Rapidly analyzing and disseminating this data in a way that can be understood by a large audience of users, including field staff from other UN agencies, NGOs, and government officials, can be a challenge. WFP’s VAM team had to strike a balance between producing comprehensive reports and sharing timely and value-added statistics.
In recent months, the WFP team, assisted by Tableau volunteers, has experimented with a variety of layouts for vizzes, settling on the Tableau story point format. The original design was based on the layout and content of the bulletins traditionally produced by the WFP field offices so that decision-makers knew where to look for their information.
“Over the last six months, the reports have been simplified to more of a functional dashboard format. New dashboard actions and tool-tips have been incorporated to give users greater opportunities to explore the data,” said Sibanda. “And while unreliable internet connectivity leaves some officials reliant on PDF versions, the Tableau-generated PDFs have brought that production process down to a matter of minutes.”
In January, WFP collected 5,500 surveys by mobile phone using a call center in Lagos, 1,700 kilometers away from the conflict-affected areas. In addition to food prices and commodity availability, respondents were also asked what measures they thought would improve the food security situation in their community.
Responses poured in. Some people suggested that farmers should receive subsidized feed and fertilizer for their animals and access to land; others said that new job opportunities were needed.
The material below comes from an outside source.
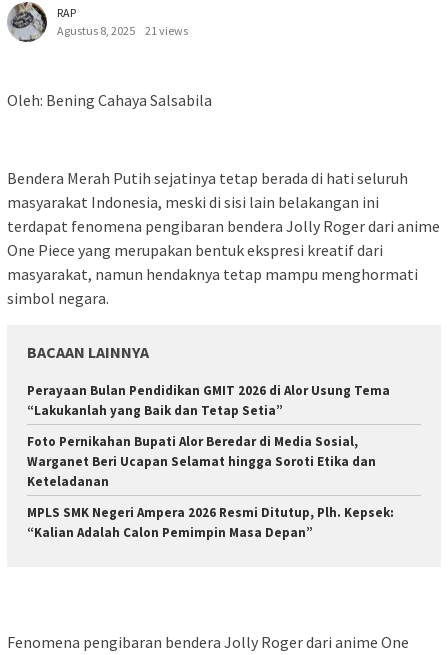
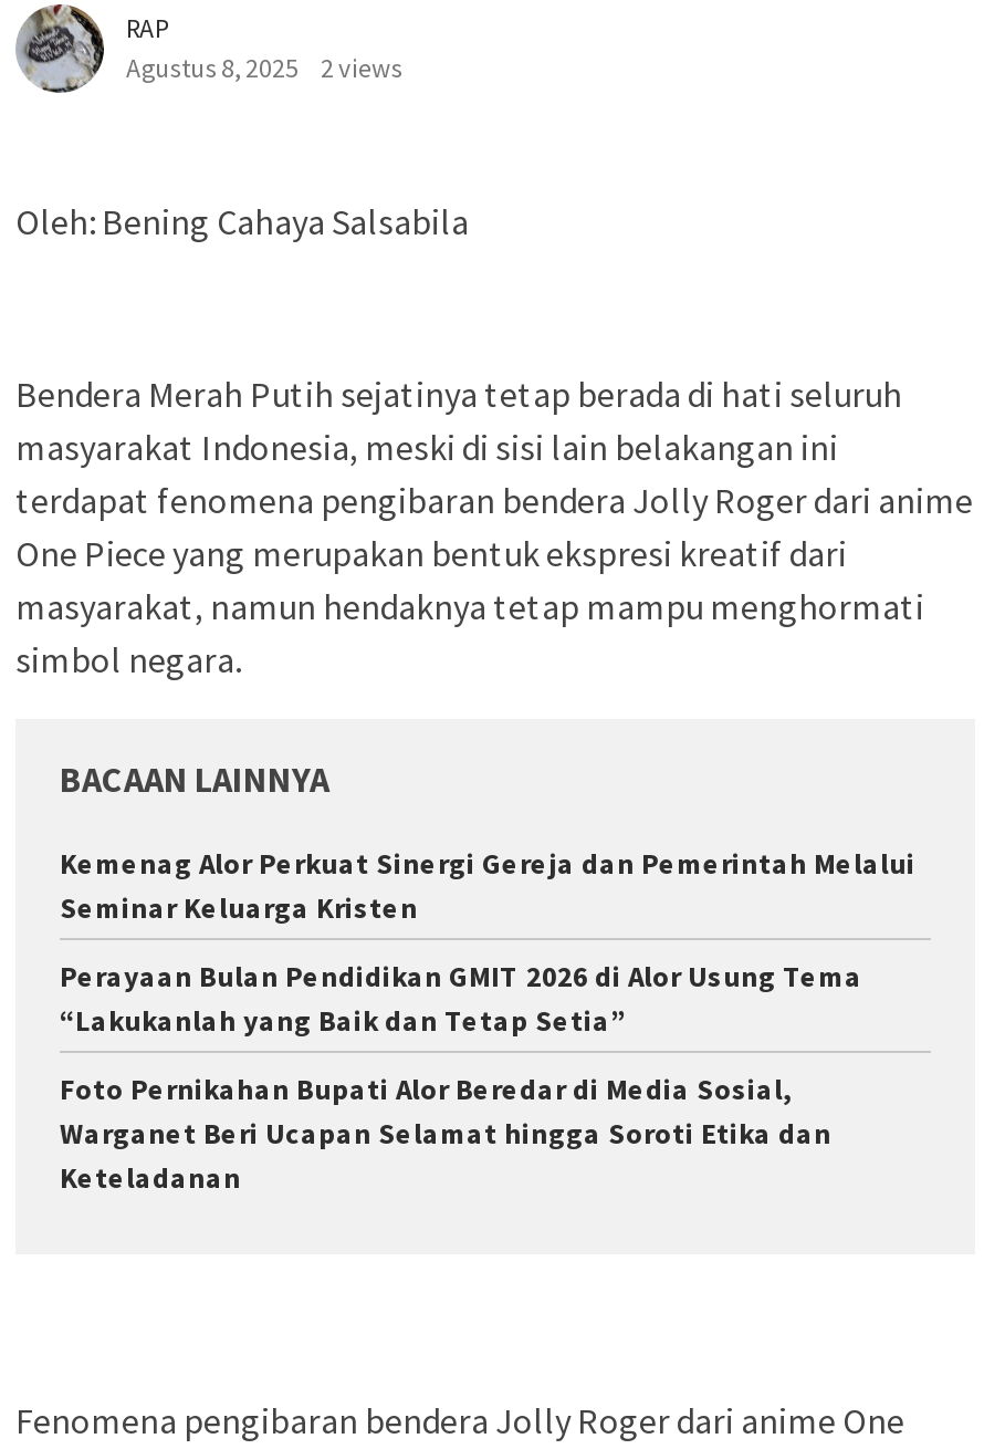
[57,23,188,38] Agustus 8, 2025 21 views -> [126,50,402,83] Agustus 8, 2025 2 views
none -> [60,844,915,926] Kemenag Alor Perkuat Sinergi Gereja dan Pemerintah Melalui | Seminar Keluarga Kristen
moved [27,382,390,490] -> [60,957,862,1196]: Perayaan Bulan Pendidikan GMIT 2026 di Alor Usung Tema | “Lakukanlah yang Baik dan Tetap Setia” | Foto Pernikahan Bupati Alor Beredar di Media Sosial, | Warganet Beri Ucapan Selamat hingga Soroti Etika dan | Keteladanan
[27,504,394,541] MPLS SMK Negeri Ampera 2026 Resmi Ditutup, Plh. Kepsek: | “Kalian Adalah Calon Pemimpin Masa Depan” -> none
People highlighted the need to implement price controls, address the security situation, and deliver more food assistance.
With an array of different responses—all free-form text in the database, either in English or translated from local languages—the WFP team found themselves with another challenge doubling as an opportunity.
Moustapha and the team added a new story point to the traditional format, titled “Free Responses.” It is a simple bubble chart, filterable by a few key components of the respondent’s living status—gender of the respondent and the head of the household; are they displaced, residents, or returnees?; and do they have access to electricity?. The shading indicates the food consumption score of the respondent (the darker, the better, meaning that the respondent is more food secure).
For WFP, the graphic is a chance to present the responses to stakeholders in an easy-to-understand format rather than losing them in a large database. More than that, it genuinely allows the voices of people in crisis situations to be heard. Moustapha and his team are certainly listening, as they work tirelessly to provide emergency food assistance in North-East Nigeria.